[[ Records for the exercise open ]]

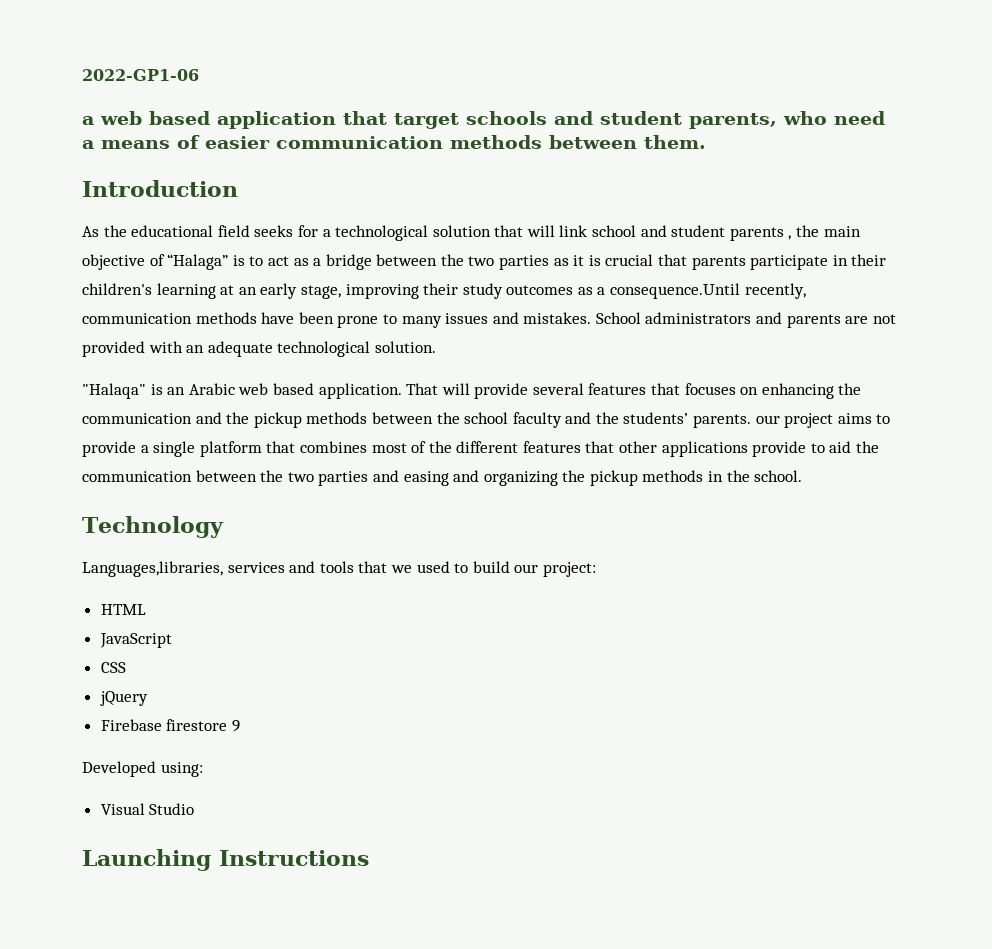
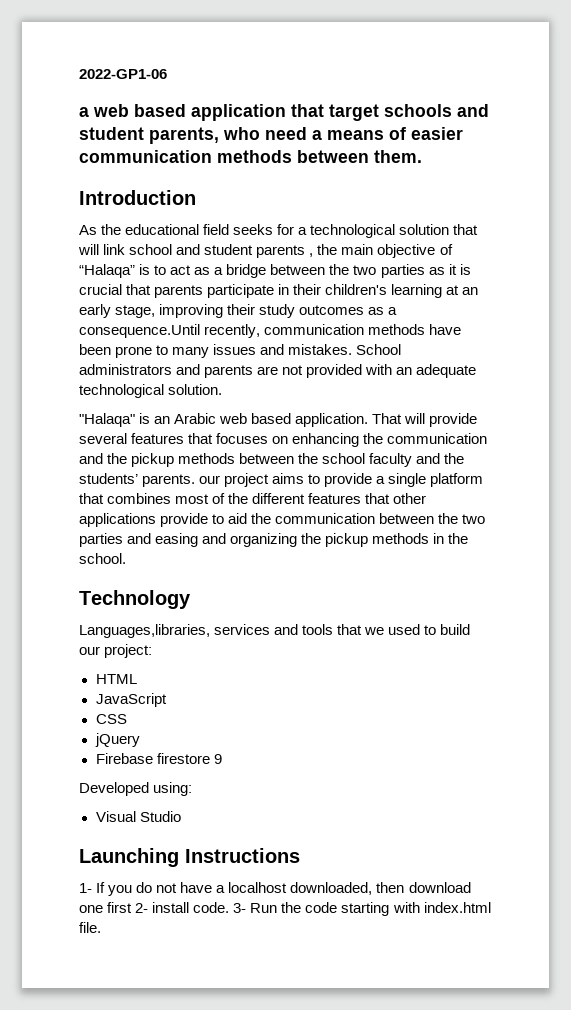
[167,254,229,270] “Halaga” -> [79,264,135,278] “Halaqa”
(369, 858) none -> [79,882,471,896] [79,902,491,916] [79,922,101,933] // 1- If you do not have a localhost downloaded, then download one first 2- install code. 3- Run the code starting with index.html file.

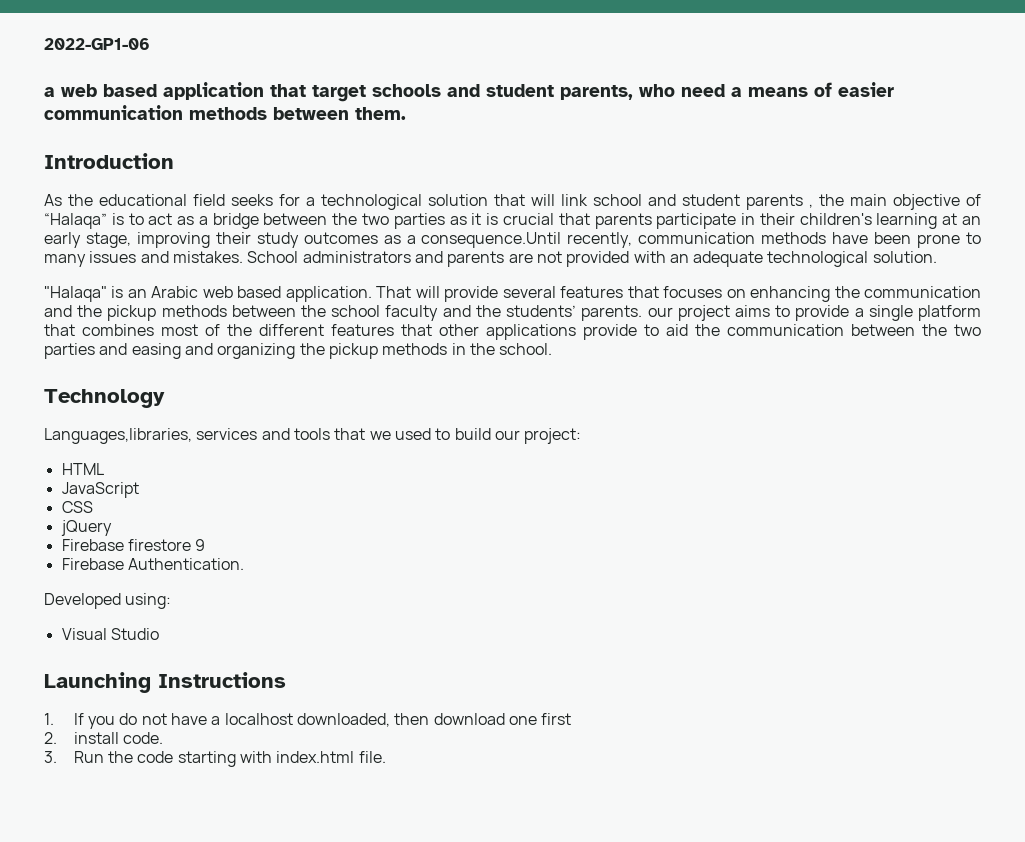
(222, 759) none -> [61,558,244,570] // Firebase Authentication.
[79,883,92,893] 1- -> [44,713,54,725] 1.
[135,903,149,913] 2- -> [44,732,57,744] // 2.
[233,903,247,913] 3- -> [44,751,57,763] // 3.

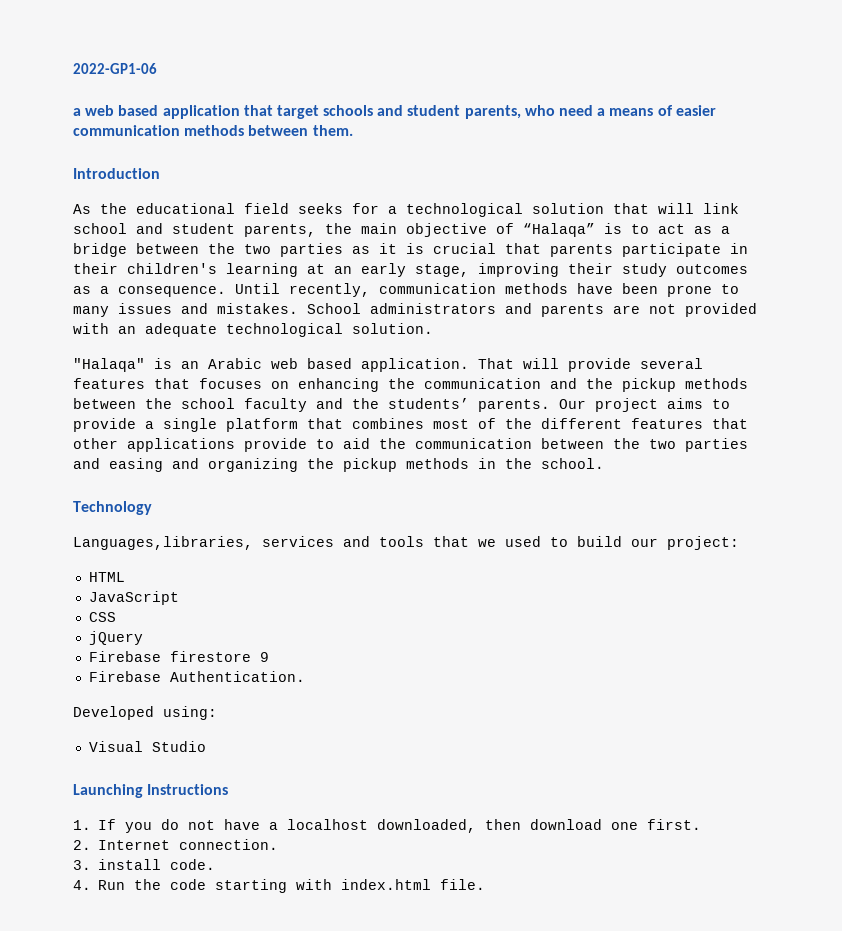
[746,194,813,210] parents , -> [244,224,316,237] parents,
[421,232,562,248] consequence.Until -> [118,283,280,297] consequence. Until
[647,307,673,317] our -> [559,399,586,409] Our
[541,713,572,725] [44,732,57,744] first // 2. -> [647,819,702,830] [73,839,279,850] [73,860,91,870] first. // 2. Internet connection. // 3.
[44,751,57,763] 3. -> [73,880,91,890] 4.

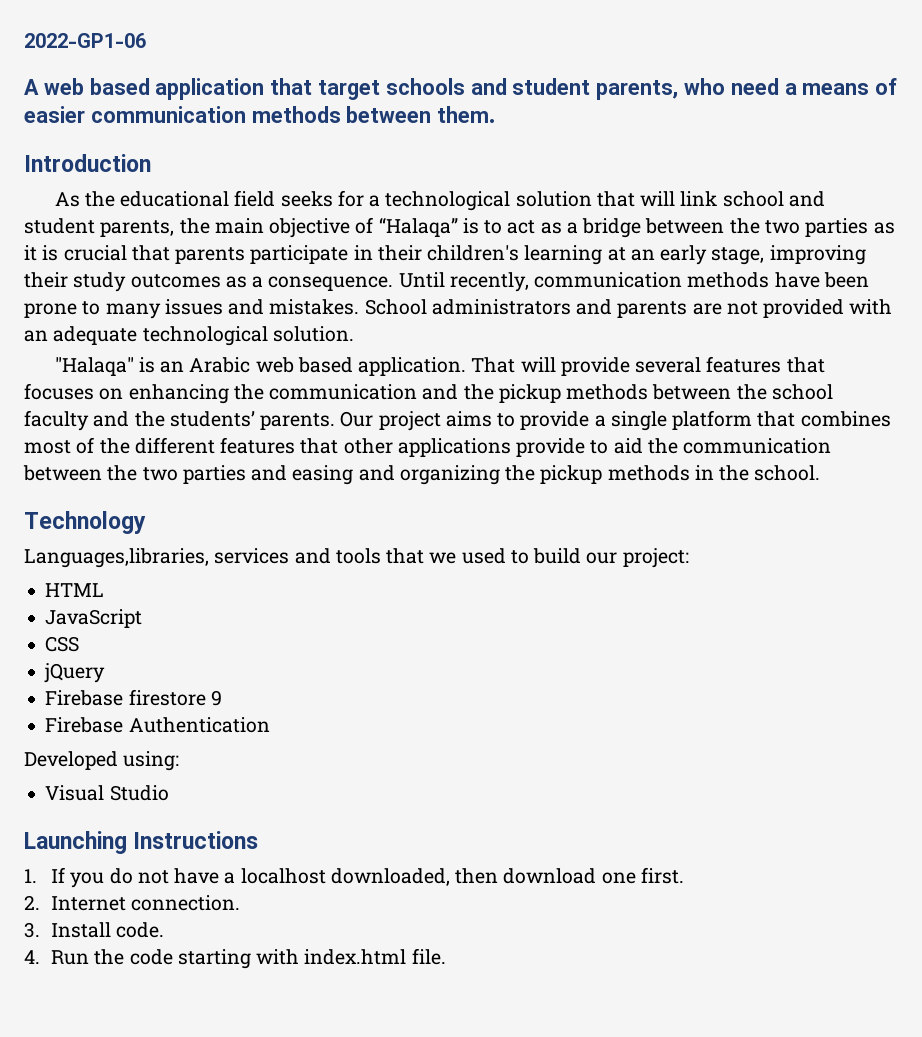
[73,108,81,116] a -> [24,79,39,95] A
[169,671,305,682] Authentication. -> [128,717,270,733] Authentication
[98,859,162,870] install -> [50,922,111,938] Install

[[ Records for the exercise closed ]]

Word-for-word transcript, pictures excluded: copy all the material above.

- Exercise result:
[167,254,229,270] “Halaga” -> [79,264,135,278] “Halaqa”
(369, 858) none -> [79,882,471,896] [79,902,491,916] [79,922,101,933] // 1- If you do not have a localhost downloaded, then download one first 2- install code. 3- Run the code starting with index.html file.

(222, 759) none -> [61,558,244,570] // Firebase Authentication.
[79,883,92,893] 1- -> [44,713,54,725] 1.
[135,903,149,913] 2- -> [44,732,57,744] // 2.
[233,903,247,913] 3- -> [44,751,57,763] // 3.

[746,194,813,210] parents , -> [244,224,316,237] parents,
[421,232,562,248] consequence.Until -> [118,283,280,297] consequence. Until
[647,307,673,317] our -> [559,399,586,409] Our
[541,713,572,725] [44,732,57,744] first // 2. -> [647,819,702,830] [73,839,279,850] [73,860,91,870] first. // 2. Internet connection. // 3.
[44,751,57,763] 3. -> [73,880,91,890] 4.

[73,108,81,116] a -> [24,79,39,95] A
[169,671,305,682] Authentication. -> [128,717,270,733] Authentication
[98,859,162,870] install -> [50,922,111,938] Install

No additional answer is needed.